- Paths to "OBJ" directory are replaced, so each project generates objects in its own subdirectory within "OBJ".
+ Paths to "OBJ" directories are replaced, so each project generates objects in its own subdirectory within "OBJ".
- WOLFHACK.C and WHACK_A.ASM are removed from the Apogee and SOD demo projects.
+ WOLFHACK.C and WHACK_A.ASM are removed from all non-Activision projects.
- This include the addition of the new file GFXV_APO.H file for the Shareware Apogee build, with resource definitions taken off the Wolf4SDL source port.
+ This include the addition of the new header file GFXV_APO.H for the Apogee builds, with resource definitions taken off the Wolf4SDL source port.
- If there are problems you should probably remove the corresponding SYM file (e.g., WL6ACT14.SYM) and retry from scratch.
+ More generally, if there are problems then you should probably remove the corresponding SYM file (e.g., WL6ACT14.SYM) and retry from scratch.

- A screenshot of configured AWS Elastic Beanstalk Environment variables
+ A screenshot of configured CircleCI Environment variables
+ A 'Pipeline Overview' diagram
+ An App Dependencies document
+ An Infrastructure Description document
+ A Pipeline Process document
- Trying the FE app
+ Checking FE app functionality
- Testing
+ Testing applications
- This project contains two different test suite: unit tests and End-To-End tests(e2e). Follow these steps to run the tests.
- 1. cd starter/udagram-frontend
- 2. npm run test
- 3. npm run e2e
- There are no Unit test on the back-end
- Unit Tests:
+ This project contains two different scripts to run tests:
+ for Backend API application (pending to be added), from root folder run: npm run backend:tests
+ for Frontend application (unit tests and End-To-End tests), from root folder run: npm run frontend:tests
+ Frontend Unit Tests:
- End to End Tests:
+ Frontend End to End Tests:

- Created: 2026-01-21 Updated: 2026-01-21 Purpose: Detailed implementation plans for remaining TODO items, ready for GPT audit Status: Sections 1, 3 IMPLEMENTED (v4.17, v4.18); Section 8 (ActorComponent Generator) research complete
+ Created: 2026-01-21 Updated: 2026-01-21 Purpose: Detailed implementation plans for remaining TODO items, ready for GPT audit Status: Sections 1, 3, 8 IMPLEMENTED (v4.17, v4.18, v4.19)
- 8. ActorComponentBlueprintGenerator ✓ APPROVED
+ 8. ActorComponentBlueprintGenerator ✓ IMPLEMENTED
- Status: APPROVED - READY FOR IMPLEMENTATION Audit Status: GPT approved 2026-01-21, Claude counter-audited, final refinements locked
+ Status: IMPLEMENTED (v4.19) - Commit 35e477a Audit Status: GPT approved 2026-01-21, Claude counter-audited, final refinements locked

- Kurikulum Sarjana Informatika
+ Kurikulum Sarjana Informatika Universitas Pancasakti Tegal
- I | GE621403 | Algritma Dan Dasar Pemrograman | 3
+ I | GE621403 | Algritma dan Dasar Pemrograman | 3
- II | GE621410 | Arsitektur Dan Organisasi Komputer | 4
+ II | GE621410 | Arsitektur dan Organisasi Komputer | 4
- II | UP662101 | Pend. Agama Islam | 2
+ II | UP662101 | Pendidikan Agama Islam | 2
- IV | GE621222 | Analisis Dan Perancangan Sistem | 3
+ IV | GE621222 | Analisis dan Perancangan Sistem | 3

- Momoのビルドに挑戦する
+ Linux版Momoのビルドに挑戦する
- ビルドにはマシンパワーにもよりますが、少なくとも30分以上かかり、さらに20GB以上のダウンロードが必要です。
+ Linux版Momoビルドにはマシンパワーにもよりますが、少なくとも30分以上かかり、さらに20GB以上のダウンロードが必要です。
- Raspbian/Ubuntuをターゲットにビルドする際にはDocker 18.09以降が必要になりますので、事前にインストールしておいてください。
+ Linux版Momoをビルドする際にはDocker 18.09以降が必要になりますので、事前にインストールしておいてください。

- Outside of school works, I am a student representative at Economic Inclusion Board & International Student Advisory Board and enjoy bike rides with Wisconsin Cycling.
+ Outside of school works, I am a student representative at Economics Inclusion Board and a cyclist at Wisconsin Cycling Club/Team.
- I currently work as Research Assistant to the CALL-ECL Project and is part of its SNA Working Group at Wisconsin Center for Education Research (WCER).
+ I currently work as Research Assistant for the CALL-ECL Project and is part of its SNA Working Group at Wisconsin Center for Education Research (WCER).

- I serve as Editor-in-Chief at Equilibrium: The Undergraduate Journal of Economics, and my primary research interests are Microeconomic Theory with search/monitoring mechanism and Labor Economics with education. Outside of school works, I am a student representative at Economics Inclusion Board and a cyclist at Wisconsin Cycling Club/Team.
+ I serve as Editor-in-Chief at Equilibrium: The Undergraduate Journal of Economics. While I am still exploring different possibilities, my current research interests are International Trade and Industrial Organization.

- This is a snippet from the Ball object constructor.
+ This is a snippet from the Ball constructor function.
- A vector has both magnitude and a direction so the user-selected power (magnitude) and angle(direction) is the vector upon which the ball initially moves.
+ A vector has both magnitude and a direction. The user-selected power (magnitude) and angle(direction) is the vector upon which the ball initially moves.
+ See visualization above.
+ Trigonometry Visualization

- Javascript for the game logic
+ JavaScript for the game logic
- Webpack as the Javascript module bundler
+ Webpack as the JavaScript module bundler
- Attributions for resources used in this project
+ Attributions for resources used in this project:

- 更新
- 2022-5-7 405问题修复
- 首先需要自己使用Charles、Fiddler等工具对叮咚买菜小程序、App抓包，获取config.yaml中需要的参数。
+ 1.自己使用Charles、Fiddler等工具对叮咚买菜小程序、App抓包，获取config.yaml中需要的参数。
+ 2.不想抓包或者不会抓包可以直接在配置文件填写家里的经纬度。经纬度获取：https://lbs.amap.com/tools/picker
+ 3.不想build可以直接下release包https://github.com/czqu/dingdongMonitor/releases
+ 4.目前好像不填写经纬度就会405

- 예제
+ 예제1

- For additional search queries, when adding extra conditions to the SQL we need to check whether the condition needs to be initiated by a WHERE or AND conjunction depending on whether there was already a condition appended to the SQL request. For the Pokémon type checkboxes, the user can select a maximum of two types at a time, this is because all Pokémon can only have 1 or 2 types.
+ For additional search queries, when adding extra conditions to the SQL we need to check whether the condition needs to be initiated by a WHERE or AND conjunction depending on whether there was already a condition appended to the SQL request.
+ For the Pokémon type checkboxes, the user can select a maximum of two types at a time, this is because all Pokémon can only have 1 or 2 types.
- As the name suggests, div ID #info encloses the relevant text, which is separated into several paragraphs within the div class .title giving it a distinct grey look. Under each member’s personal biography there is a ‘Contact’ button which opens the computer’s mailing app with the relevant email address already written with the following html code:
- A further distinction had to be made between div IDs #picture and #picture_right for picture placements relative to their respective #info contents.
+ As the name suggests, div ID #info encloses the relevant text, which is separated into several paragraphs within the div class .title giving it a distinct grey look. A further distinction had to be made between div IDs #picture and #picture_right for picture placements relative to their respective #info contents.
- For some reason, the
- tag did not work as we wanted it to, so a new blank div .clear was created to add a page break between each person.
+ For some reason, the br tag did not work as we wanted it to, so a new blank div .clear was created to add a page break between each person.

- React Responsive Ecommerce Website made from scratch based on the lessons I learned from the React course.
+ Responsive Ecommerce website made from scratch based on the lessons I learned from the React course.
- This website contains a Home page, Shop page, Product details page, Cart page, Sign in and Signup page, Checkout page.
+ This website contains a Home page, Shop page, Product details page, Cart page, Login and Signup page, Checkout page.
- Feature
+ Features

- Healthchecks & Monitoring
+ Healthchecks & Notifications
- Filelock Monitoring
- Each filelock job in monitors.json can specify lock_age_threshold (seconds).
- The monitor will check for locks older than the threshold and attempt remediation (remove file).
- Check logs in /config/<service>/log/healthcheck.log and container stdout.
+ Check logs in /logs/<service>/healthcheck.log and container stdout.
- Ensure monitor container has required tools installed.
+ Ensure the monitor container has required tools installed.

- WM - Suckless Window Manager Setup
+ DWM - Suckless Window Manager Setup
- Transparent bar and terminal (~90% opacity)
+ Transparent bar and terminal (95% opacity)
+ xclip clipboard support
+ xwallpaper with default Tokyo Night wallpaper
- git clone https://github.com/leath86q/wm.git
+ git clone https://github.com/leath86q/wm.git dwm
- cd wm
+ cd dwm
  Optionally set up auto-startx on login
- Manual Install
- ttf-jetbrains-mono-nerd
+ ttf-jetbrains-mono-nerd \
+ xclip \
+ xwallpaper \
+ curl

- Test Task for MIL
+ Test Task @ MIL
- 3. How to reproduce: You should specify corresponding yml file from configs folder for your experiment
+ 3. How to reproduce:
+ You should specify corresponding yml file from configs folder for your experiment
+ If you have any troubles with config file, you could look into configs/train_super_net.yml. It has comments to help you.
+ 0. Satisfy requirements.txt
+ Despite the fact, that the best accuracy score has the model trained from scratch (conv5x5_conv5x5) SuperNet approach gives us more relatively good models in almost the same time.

+++++

- [WORK ITEM]
Give the count of lines in the listing that contain the word "school". No explanation is wanted.

- [ANSWER SECTION]
3